The book closes on that somber and poignant note. There was scarcely a cloud in sight through this period until, in 1958, he was drafted into the army an his mother died shortly thereafter. These were the years of his improbable self-invention and unprecedented triumphs, when it seemed that everything that Elvis tried succeeded wildly. This volume tracks the first twenty-four years of Elvis' life, covering his childhood, the stunning first recordings at Sun Records ("That's All Right, " "Mystery Train"), and the early RCA hits ("Heartbreak Hotel, " "Hound Dog, " "Don't Be Cruel"). Based on hundreds of interviews and nearly a decade of research, it traces the evolution not just of the man but of the music and of the culture he left utterly transformed, creating a completely fresh portrait of Elvis and his world. Last Train to Memphis: The Rise of Elvis Presley is the first biography to go past that myth and present an Elvis beyond the legend. Guralnick exhibits many of the traits of the best American music writers: his research is painstaking, his expertise wide-ranging, his curiosity unbounded and his enthusiasm unquenchable.From the moment that he first shook up the world in the mid 1950s, Elvis Presley has been one of the most vivid and enduring myths of American culture. Guralnick comes to the job with decent credentials, in particular a terrific account of Southern soul entitled Sweet Soul Music. Last Train to Memphis is the first instalment of a two-volume biography which aims to let some air out of the King’s bloated corpse and conduct an altogether kinder embalming.
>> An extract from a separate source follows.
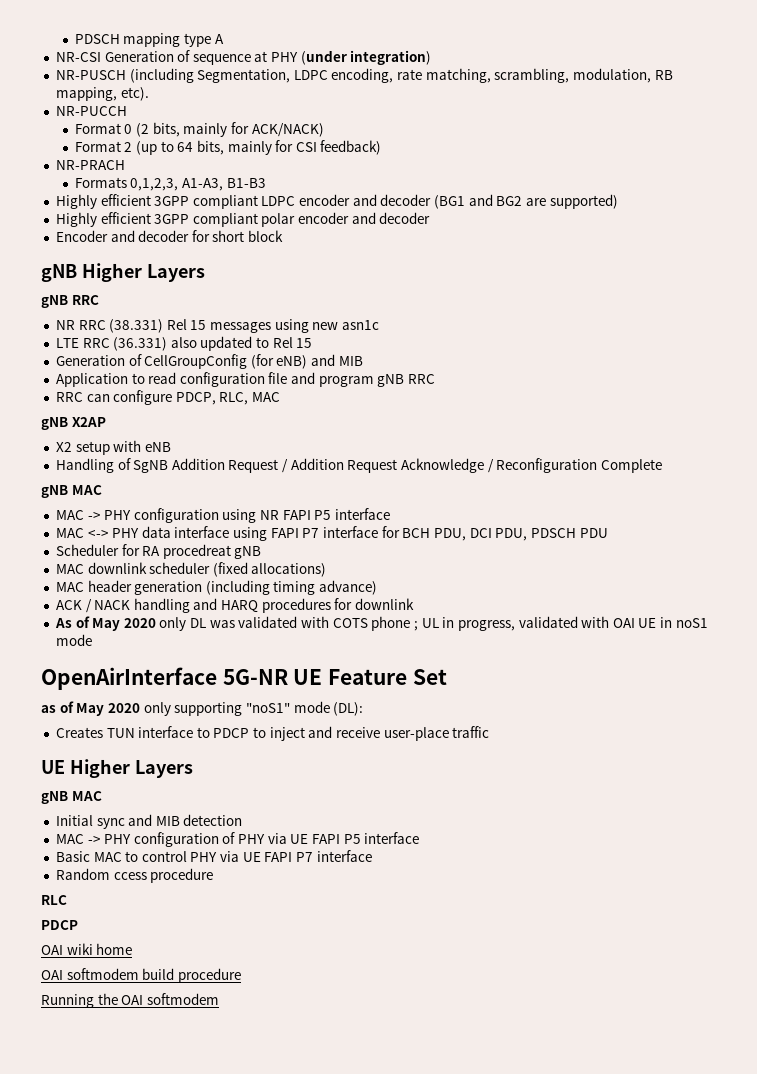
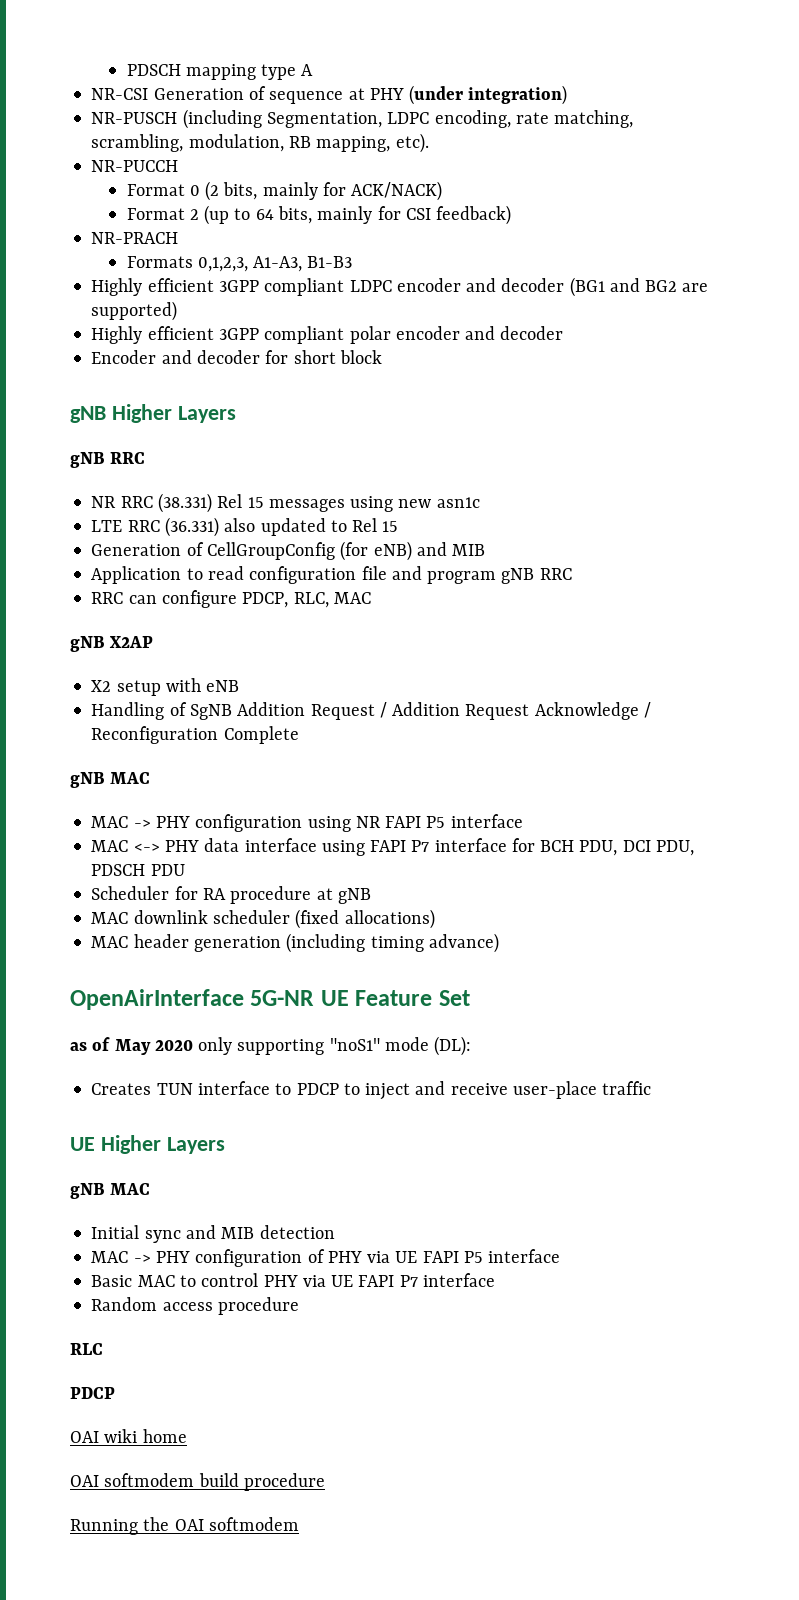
[162,544,231,559] procedreat -> [230,886,333,904] procedure at
[55,598,415,613] [54,616,708,631] [55,634,92,646] // ACK / NACK handling and HARQ procedures for downlink // As of May 2020 only DL was validated with COTS phone ; UL in progress, validated with OAI UE in noS1 mode -> (499, 943) none
[113,872,147,880] ccess -> [162,1302,213,1311] access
last train to memphis the rise of elvis presley last train to memphis the rise of elvis presley

Goldman’s savage demolition job, based on the somewhat unreasonable assumption that Presley should have been an intellectual aesthete, needed to be counterbalanced, and American music writer Peter Guralnick has duly obliged. The equally deceased Albert Goldman, in his biography of the world’s first great pop star, delivered an unforgettable picture of Presley stupefied by cheeseburgers and pharmaceuticals, trussed up in a giant nappy, surrounded by all the white-trash status symbols that unlimited wealth and stupidity could assemble, and meeting his end in the toilet. What survives of him is his reputation and, of late, that too has been in rather poor health.

last train to memphis the rise of elvis presley

Despite what the more lurid American magazines periodically tell us, Elvis Presley is as dead as a doornail.